Lo scorso anno è aumentato dell’11% (dati Nielsen). Tra le varietà con il guscio preferite ci sono arachidi, nocciole e mandorle, mentre tra quelle sgusciate spopolano uvetta, prugne e fichi secchi. Sono in crescita anche le vendite dei prodotti arrivati da poco sul mercato, come le bacche di Goji, di cui gli italiani sono i primi consumatori in Europa.

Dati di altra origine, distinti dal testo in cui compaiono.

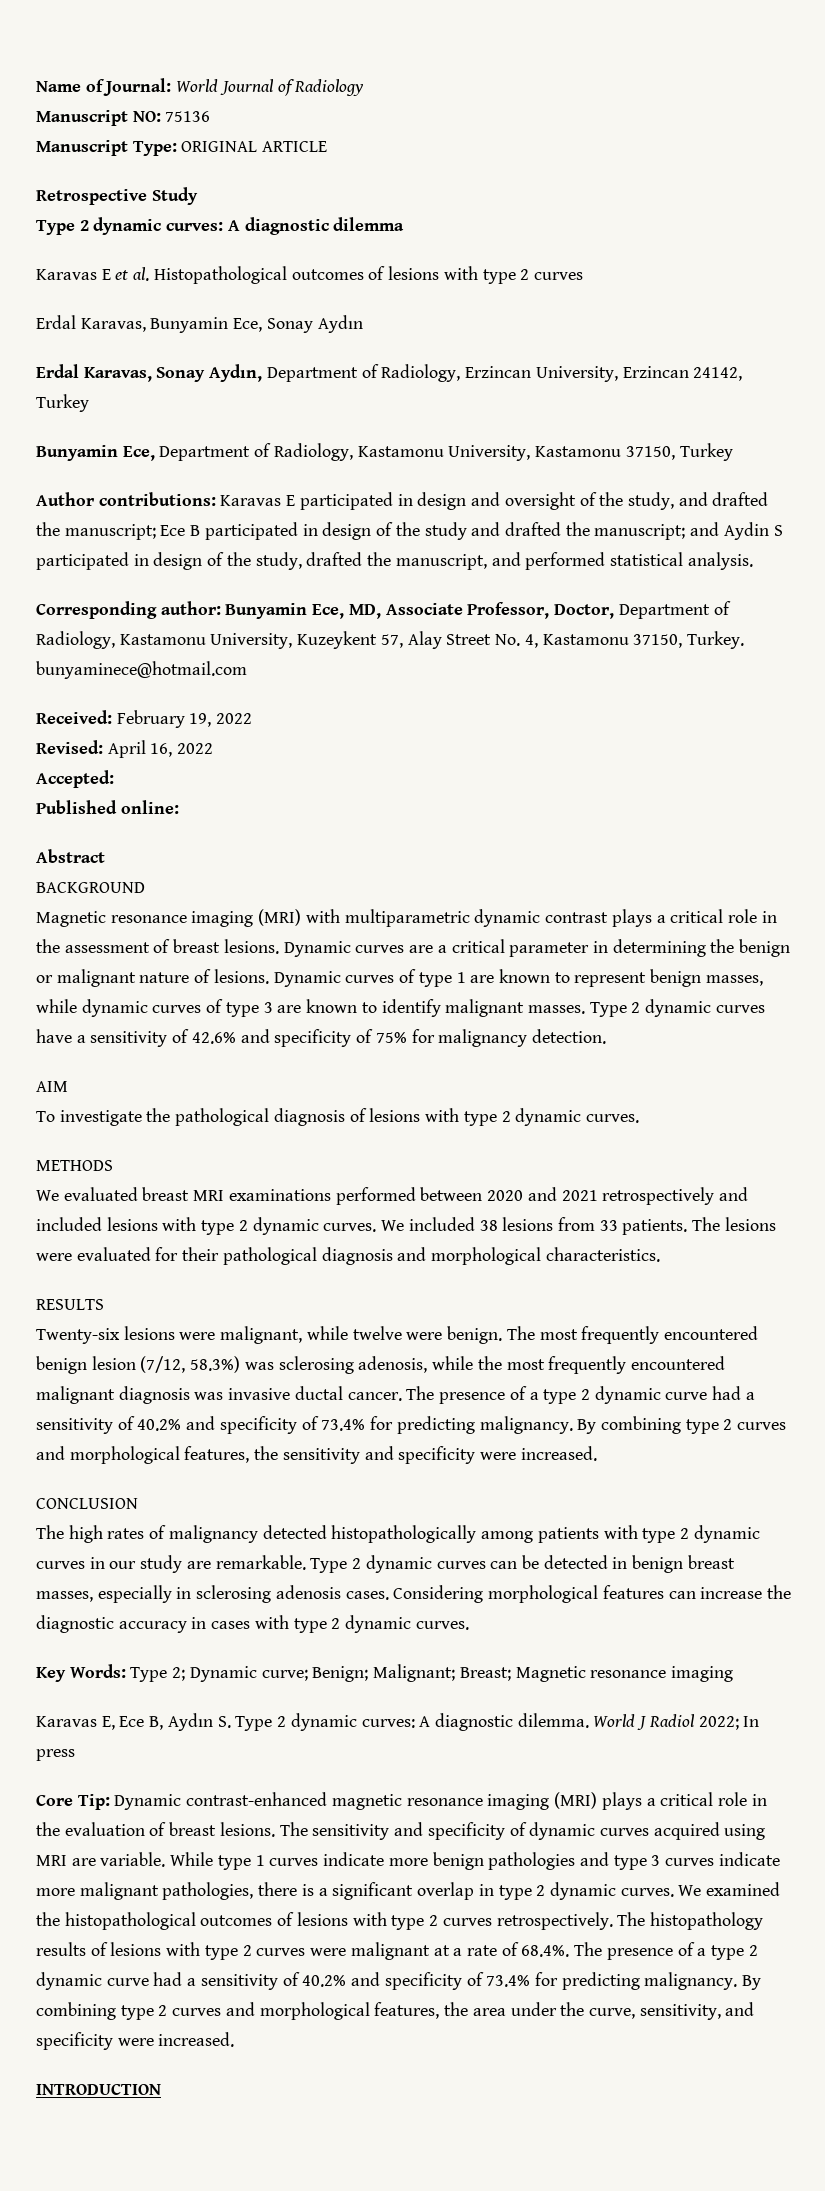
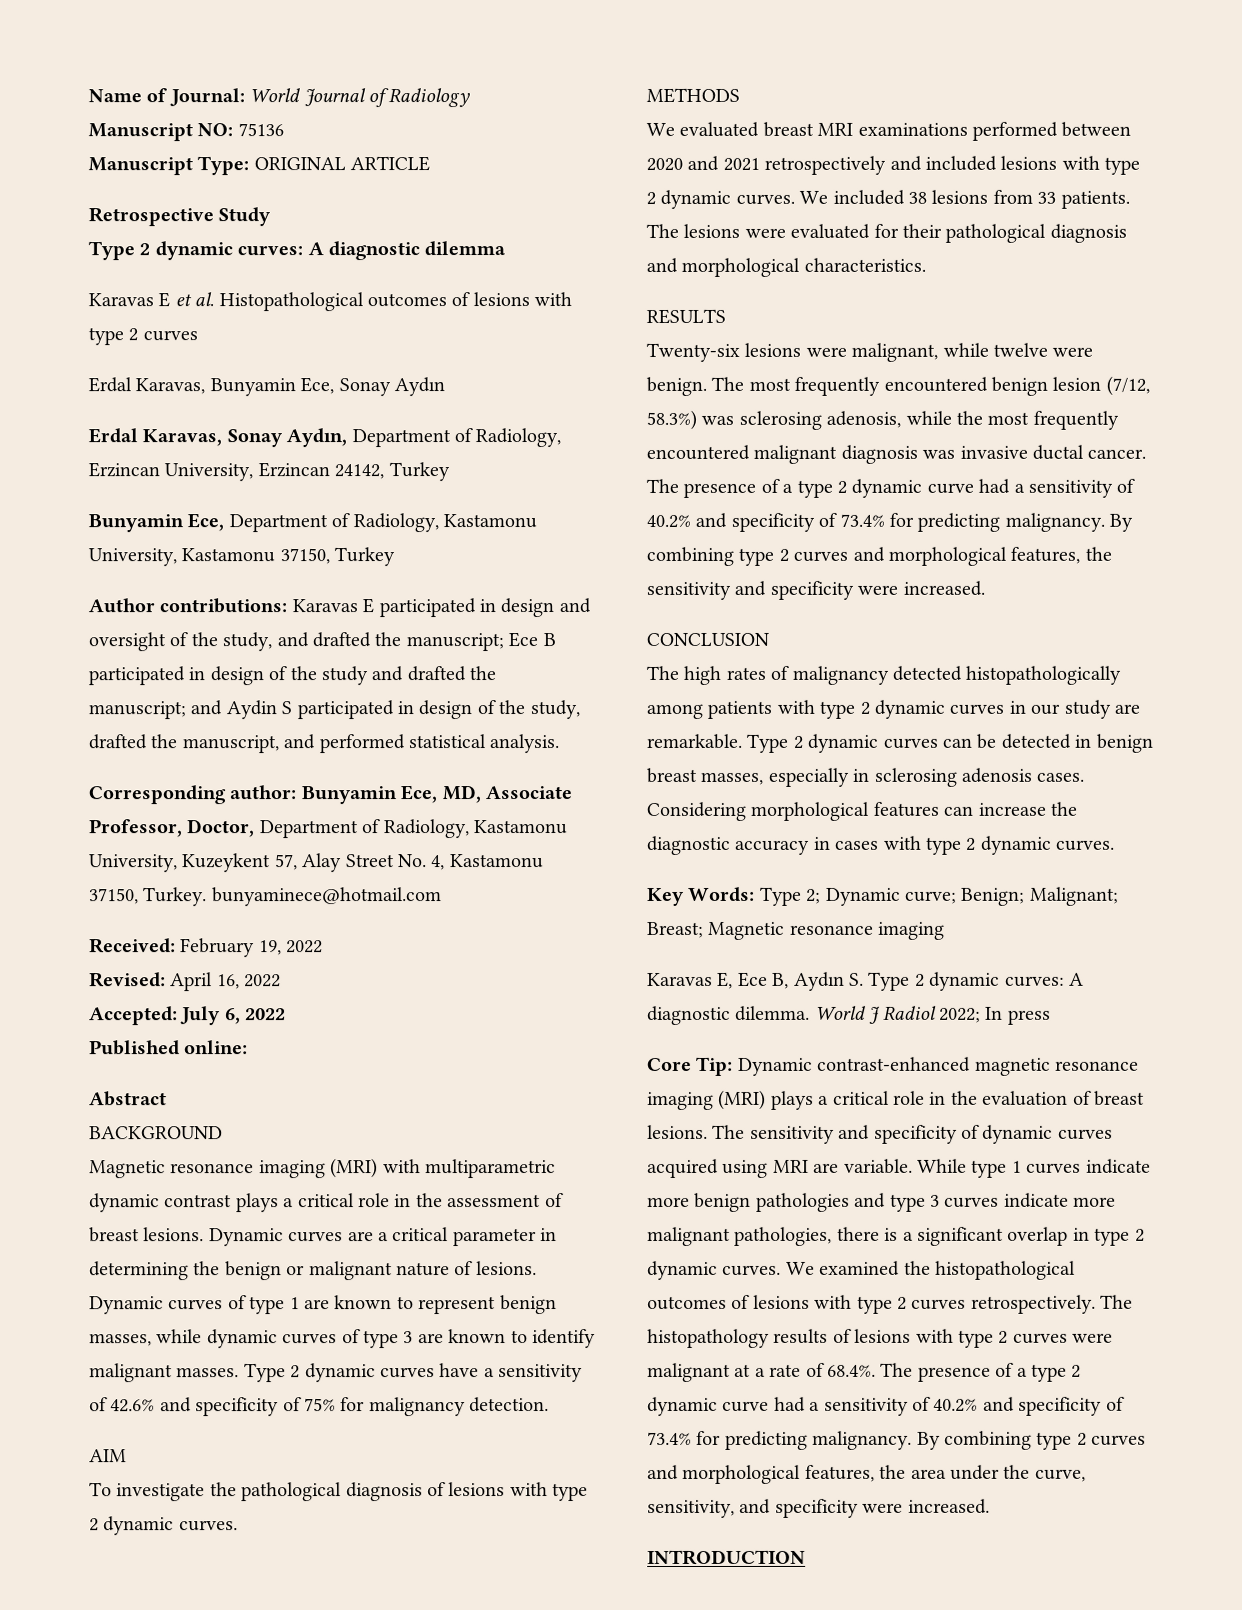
- Accepted:
+ Accepted: July 6, 2022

Il motivo del successo? «Oltre a essere deliziosa, questa frutta è un concentrato di antiossidanti, vitamine e minerali» spiega la biologa nutrizionista Nicoletta Bocchino che, insieme al collega Luca La Fauci ci guida alla scoperta dei benefici di questo tipo di frutta.

MOLTE VIRTÙ
POCHI LIMITI

La frutta secca ha un apporto calorico importante: quella a guscio, in particolare, può superare le 600 calorie ogni 100 grammi, mentre le altre varietà si attestano tra 200 e 300. «Per godere delle virtù di questi prodotti, la dose giornaliera raccomandata è 30 grammi per la frutta a guscio, ricca di grassi “buoni”, e 40 per quella essiccata o disidrata, che contiene molti zuccheri» spiega Bocchino.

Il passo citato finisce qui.